Only the count should appear in your answer: how many lines of the data below contain the word "training"?

Collected data entries

§ §

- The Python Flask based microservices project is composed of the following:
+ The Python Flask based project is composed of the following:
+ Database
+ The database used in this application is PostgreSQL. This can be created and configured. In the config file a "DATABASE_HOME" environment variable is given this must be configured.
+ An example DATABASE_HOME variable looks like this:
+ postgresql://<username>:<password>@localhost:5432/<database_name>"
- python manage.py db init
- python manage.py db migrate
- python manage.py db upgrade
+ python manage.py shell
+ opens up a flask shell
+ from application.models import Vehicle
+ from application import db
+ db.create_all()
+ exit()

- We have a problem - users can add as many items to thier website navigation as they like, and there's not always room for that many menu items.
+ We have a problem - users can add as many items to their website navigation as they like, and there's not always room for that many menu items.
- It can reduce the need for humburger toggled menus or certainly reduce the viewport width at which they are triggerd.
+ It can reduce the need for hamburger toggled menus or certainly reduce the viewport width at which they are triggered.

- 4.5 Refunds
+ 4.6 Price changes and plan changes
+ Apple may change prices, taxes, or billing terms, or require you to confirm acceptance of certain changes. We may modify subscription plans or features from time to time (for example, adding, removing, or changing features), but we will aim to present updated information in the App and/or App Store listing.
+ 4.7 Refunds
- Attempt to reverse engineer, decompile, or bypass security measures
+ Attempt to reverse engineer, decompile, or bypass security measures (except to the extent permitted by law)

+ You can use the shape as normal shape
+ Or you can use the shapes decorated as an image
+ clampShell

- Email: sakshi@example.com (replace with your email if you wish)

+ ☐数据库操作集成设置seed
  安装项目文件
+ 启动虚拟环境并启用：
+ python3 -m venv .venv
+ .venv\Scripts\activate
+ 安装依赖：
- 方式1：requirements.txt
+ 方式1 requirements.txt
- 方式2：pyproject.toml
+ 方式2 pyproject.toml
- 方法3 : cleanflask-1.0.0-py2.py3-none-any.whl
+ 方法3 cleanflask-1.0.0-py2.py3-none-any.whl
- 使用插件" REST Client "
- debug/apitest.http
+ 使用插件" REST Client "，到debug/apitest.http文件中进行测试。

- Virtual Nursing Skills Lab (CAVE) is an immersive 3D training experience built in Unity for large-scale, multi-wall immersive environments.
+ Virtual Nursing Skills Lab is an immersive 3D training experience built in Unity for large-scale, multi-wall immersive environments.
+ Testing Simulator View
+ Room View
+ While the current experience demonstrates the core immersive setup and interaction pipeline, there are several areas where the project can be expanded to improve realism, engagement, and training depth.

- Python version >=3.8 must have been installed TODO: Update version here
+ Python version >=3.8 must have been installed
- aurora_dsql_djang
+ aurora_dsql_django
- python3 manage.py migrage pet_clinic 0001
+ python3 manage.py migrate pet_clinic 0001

§ §

→ WRITTEN ANSWER
3